Chapter 13- Chains of Silver and Shadow-Part 2
Sometimes, in the stillness, I see my mother again.
Not as she was when she condemned me, but as she was the day she named me heir.
I must have been fourteen. I remember standing in the Throne Hall, my knees bruised from training, my hands still raw from sword practice. She walked toward me in her silver robes, the light bending around her the way it always did-moonlight obeyed her, not the other way around.
"Lutilia," she said, "a crown is not a reward. It's a burden you choose to carry."
I remember staring up at her, too young to understand, too proud to admit it.
"I can carry it," I'd said. "I won't fail you."
She smiled then-small, sad, knowing.
"Every ruler fails someone. The trick, my child, is to make the failure mean something."
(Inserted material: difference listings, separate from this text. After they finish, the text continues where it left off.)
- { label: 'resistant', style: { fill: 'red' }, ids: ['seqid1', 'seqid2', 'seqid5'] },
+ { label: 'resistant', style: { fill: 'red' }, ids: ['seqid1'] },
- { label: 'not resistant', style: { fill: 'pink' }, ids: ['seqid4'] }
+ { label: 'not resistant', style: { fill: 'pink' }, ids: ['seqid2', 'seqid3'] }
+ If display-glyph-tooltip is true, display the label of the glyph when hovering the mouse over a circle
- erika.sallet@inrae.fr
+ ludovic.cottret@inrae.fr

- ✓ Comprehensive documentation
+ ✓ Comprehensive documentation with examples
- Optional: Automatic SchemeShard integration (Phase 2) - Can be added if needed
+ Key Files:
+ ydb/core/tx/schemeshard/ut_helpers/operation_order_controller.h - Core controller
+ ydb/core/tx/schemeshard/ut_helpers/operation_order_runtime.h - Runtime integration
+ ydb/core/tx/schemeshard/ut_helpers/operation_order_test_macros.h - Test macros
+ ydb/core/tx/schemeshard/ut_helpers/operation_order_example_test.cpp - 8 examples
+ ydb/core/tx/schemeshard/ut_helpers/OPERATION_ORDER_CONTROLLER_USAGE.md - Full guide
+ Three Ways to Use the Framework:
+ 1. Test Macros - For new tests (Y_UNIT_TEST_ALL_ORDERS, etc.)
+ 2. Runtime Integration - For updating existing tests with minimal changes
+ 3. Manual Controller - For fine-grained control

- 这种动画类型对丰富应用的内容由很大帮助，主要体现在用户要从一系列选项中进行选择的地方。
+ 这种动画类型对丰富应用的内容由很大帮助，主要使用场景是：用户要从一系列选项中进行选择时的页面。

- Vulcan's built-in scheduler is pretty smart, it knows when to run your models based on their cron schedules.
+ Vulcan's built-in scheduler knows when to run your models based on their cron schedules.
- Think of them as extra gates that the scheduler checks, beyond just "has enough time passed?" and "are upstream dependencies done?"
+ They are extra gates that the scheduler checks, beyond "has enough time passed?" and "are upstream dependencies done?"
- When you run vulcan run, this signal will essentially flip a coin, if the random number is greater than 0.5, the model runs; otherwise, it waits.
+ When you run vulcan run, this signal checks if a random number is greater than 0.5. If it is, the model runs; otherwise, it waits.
That was the first time she called me her daughter instead of her soldier.
Now the memory feels like a ghost pressing its forehead against mine, whispering, Was the burden worth it?
- -
I lose track of time.
Days blur, collapsing into each other until the moon becomes my only measure of existence - waxing, waning, watching. Its light is the only thing that visits me freely. Sometimes I write letters to no one: confessions, fragments of apologies, things I wish I'd said before the world turned to ash. I never sign them. I never send them.
When the door opens, I don't look up. The hinges groan in protest, the sound startling in the stillness."You know it's locked from the outside," I say quietly, my voice cracked from disuse.
Footsteps cross the threshold. Familiar. Steady."Then it's a good thing I have a key."
I lift my head.
Danny stands in the doorway, shadows clinging to the edges of him. His armor is dulled, dented, streaked with soot; his cloak bears the scent of rain and iron. His face is drawn - exhaustion etched into every line - but his eyes... his eyes are still bright. Still human.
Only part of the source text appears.